Next.js Daily

Next.js Daily: Segment Cache Bug Fix and Build Tool Repair

The Next.js team merged fixes for a segment cache issue with unresolved promises and a build crash when using debug paths with parallel routes. Version 16.2.0-canary.57 has been released.

Duration: PT1M26S

https://podlog.io/listen/next-js-daily-cb14d90b/episode/next-js-daily-segment-cache-bug-fix-and-build-tool-repair-a0195385

Transcript

Good morning. This is Next.js Daily for February 22nd, 2026.

Zack Tanner merged a critical segment cache fix addressing an issue where unresolved promises in RSC responses from prefetches cause Suspense boundaries to remain in fallback state indefinitely. The pull request adds comprehensive test coverage proving this regression, which appears to stem from an underlying React bug rather than Next.js itself. The issue has been addressed upstream in React pull request 35839.

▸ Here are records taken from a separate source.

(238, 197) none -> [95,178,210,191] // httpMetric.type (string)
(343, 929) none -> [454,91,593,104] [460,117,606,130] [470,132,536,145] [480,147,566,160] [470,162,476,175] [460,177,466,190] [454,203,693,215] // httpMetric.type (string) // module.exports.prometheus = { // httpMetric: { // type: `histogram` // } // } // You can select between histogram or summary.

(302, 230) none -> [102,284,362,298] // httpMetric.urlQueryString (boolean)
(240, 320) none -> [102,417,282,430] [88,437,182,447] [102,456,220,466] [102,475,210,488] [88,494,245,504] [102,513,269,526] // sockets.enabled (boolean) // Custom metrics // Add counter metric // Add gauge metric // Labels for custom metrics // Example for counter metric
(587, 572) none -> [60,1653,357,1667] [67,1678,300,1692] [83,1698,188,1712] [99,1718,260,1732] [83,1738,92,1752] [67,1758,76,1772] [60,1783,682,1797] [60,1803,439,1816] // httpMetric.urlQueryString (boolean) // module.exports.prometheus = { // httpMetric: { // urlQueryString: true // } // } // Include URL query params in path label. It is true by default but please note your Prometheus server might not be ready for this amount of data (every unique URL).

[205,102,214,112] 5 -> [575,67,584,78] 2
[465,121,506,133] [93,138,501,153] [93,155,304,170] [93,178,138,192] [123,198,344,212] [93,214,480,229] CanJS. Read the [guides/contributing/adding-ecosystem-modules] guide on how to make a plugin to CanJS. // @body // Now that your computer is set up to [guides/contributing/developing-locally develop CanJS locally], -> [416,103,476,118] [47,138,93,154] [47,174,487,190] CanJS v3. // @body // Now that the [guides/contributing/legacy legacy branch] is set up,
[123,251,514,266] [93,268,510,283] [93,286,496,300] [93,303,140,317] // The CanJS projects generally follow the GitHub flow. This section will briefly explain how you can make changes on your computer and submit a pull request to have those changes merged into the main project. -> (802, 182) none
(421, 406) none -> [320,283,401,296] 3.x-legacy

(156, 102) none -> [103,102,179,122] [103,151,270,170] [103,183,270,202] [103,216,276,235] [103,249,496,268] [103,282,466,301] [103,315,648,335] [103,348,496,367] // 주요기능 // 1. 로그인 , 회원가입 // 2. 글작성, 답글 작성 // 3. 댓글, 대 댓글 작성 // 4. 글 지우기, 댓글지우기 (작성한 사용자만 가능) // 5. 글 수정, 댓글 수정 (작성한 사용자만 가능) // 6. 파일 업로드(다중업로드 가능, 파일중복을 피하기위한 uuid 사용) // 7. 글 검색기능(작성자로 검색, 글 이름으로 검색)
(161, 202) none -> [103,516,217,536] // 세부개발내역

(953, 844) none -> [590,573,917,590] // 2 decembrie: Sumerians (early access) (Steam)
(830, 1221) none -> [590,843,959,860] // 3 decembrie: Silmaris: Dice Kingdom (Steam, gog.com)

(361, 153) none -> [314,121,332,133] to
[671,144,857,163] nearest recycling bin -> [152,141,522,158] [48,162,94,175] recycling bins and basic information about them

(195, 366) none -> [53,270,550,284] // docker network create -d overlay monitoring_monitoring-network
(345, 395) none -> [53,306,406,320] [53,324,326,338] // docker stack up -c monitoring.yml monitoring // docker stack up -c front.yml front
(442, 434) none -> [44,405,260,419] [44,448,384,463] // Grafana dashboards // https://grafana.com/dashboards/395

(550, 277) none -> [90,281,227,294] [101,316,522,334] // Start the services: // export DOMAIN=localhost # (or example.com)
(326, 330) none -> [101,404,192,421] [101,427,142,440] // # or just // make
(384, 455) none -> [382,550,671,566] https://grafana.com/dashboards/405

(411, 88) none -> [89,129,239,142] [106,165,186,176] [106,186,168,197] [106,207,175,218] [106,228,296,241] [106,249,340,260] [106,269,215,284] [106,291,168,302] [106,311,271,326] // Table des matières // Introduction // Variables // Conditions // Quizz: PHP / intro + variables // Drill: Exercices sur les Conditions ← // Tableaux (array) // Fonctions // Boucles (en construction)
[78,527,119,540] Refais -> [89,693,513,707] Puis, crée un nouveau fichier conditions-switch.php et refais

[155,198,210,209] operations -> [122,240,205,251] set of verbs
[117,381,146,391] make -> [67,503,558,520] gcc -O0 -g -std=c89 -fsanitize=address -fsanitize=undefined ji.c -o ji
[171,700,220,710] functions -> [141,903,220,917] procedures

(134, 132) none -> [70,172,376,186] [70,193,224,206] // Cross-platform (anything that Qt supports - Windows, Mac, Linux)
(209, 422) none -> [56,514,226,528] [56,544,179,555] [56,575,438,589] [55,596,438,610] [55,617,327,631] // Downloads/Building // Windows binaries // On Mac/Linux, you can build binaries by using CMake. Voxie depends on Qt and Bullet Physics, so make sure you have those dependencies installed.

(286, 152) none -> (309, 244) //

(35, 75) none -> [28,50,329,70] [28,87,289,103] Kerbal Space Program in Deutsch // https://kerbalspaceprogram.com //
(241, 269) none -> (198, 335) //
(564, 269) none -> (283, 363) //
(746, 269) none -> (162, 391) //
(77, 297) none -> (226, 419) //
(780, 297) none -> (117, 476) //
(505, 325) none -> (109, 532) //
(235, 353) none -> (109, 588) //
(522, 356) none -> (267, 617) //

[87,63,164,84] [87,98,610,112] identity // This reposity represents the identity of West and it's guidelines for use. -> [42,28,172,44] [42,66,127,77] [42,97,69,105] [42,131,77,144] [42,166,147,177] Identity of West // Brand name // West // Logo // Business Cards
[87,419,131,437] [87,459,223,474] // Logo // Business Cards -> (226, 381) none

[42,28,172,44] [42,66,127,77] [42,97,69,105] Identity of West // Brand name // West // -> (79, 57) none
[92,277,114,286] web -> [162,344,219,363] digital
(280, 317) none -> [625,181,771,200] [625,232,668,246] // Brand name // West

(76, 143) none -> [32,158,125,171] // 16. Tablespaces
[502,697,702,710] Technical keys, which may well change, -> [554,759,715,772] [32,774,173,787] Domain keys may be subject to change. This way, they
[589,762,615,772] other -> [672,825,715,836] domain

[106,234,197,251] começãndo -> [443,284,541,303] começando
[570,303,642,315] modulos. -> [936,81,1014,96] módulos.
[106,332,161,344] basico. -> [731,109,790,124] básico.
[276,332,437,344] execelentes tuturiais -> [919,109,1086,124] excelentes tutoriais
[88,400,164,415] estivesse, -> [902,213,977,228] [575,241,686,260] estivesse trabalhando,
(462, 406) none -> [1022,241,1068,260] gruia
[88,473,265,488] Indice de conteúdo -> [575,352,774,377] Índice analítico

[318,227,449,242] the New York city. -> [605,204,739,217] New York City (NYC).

Jiwon Choi merged a fix for a build tool crash that occurred when running `next build --debug-build-paths` on projects with parallel routes. The problem arose from a mismatch between how Turbopack and JavaScript route discovery filter routes, causing undefined lookups in the app paths manifest. The fix adds proper guards to skip non-existent manifest entries.

The team also released version 16.2.0-canary.57, updating package versions across the entire Next.js ecosystem including create-next-app, ESLint configurations, and various Next.js plugins.

What's next: These fixes improve stability for segment caching and build tooling, particularly for projects using parallel routes and advanced prefetching patterns. Developers using debug build paths should see immediate improvements.

That's your Next.js update for today.